__Data for analysis__:
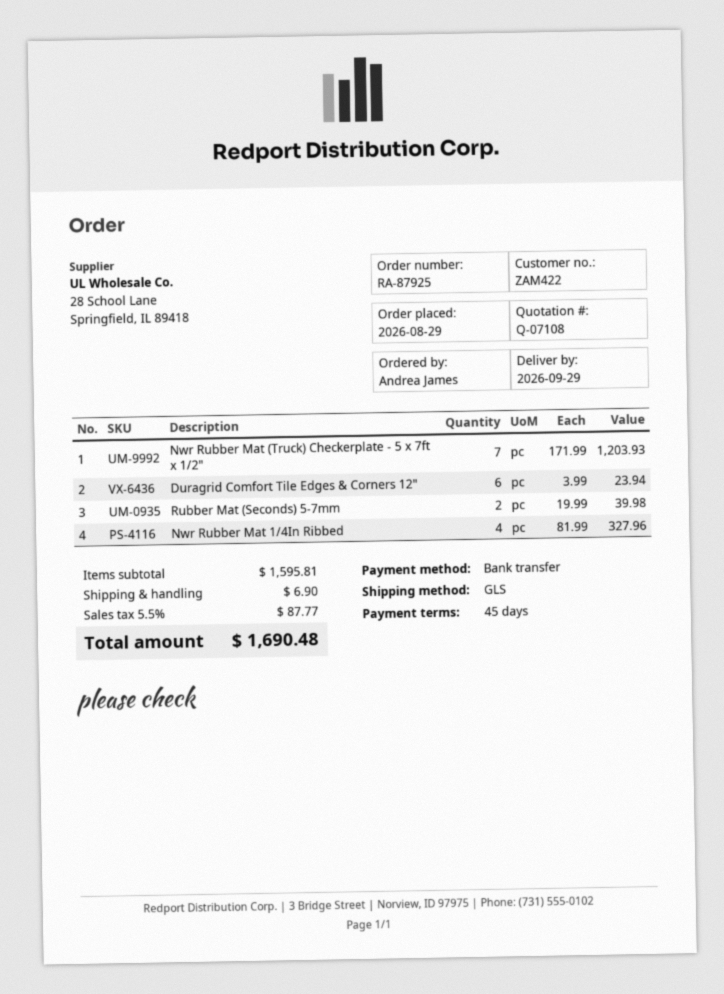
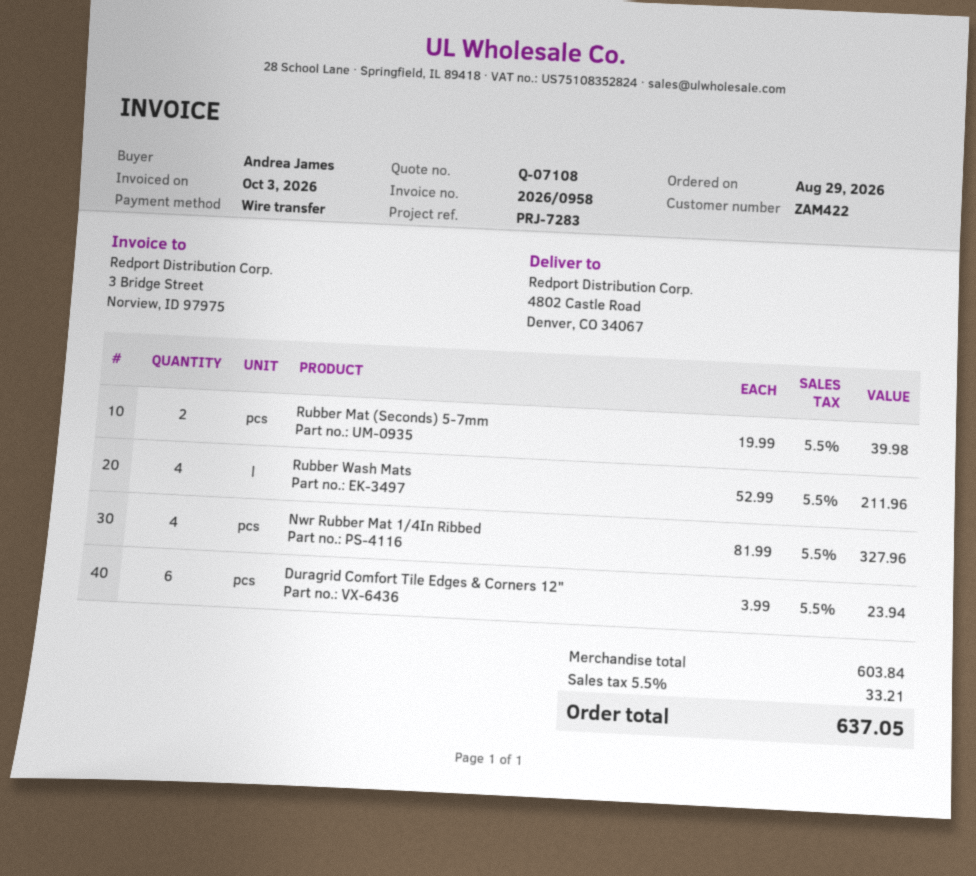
Nwr Rubber Mat (Truck) Checkerplate - 5 x 7ft x 1/2": 7 x 171.99 = 1203.93 -> none
Rubber Wash Mats: none -> 4 x 52.99 = 211.96
subtotal: 1595.81 -> 603.84
shipping: 6.90 -> none
tax: 5.5% = 87.77 -> 5.5% = 33.21
total: 1690.48 -> 637.05

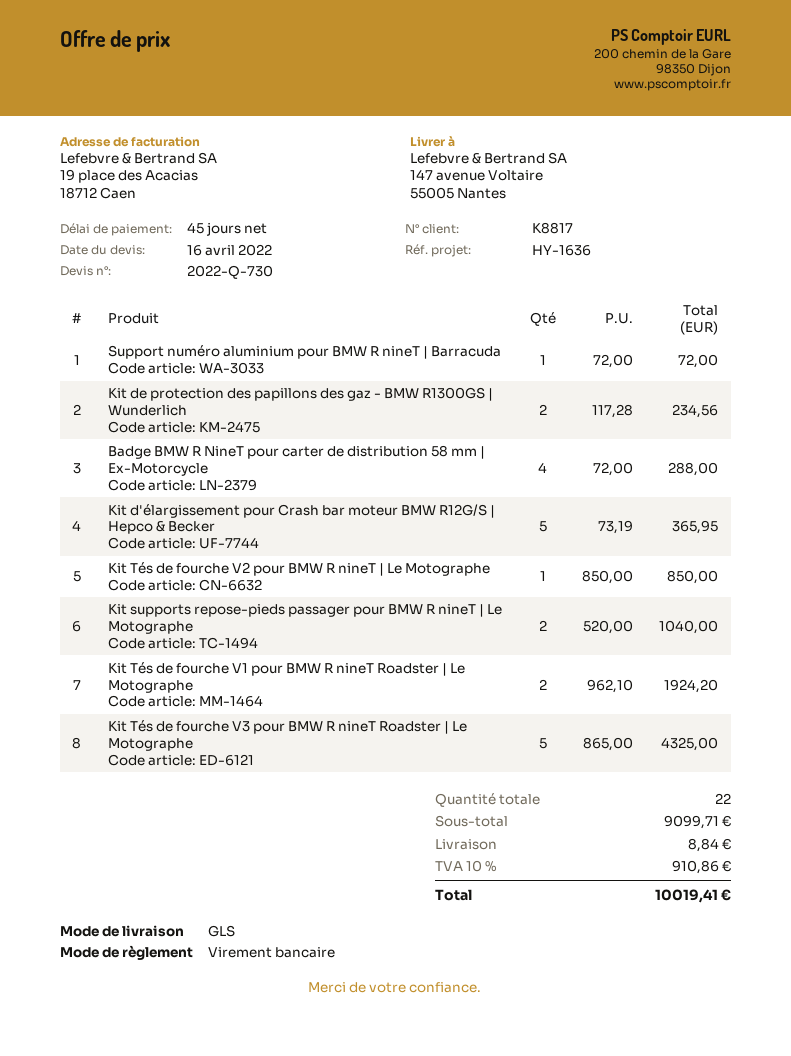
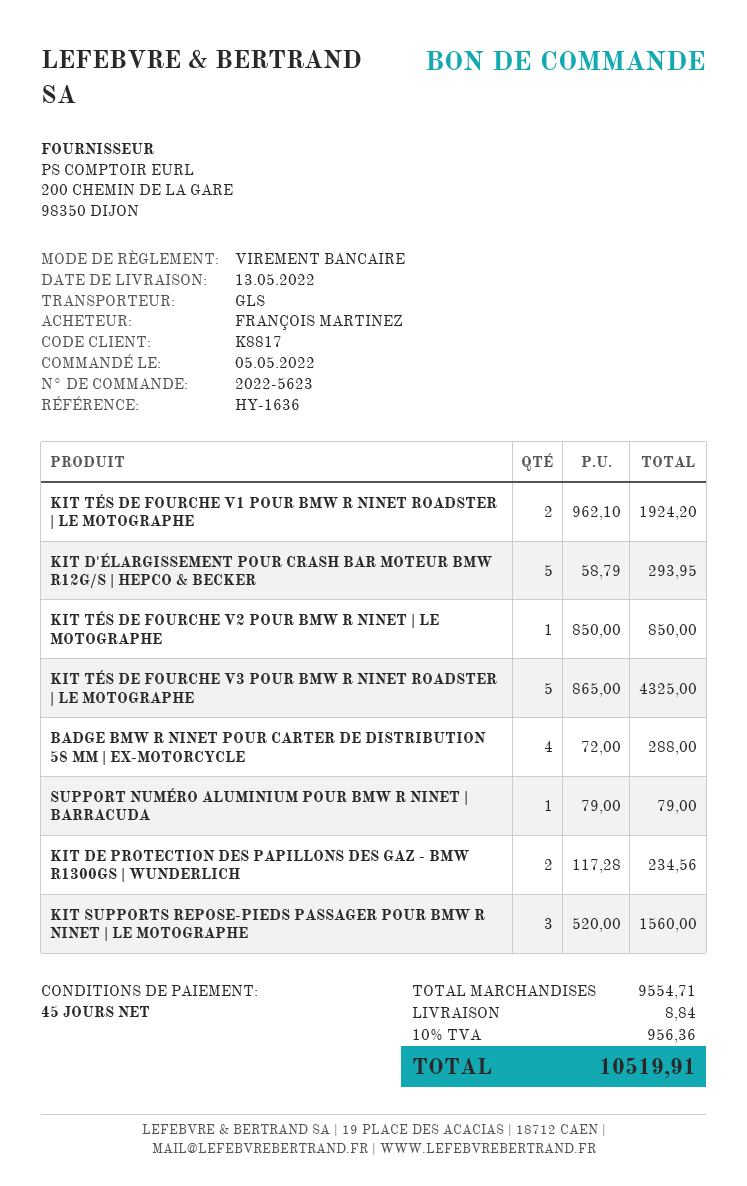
Support numéro aluminium pour BMW R nineT | Barracuda: 1 x 72.00 = 72.00 -> 1 x 79.00 = 79.00
Kit d'élargissement pour Crash bar moteur BMW R12G/S | Hepco & Becker: 5 x 73.19 = 365.95 -> 5 x 58.79 = 293.95
Kit supports repose-pieds passager pour BMW R nineT | Le Motographe: 2 x 520.00 = 1040.00 -> 3 x 520.00 = 1560.00
subtotal: 9099.71 -> 9554.71
tax: 10% = 910.86 -> 10% = 956.36
total: 10019.41 -> 10519.91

__Task objective__:
Beginning at the line with "Support numéro aluminium" and stopping after the line with "Kit d'élargissement pour", please write out every line of the data above exactly and nothing else.

__Written response__:
Support numéro aluminium pour BMW R nineT | Barracuda: 1 x 72.00 = 72.00 -> 1 x 79.00 = 79.00
Kit d'élargissement pour Crash bar moteur BMW R12G/S | Hepco & Becker: 5 x 73.19 = 365.95 -> 5 x 58.79 = 293.95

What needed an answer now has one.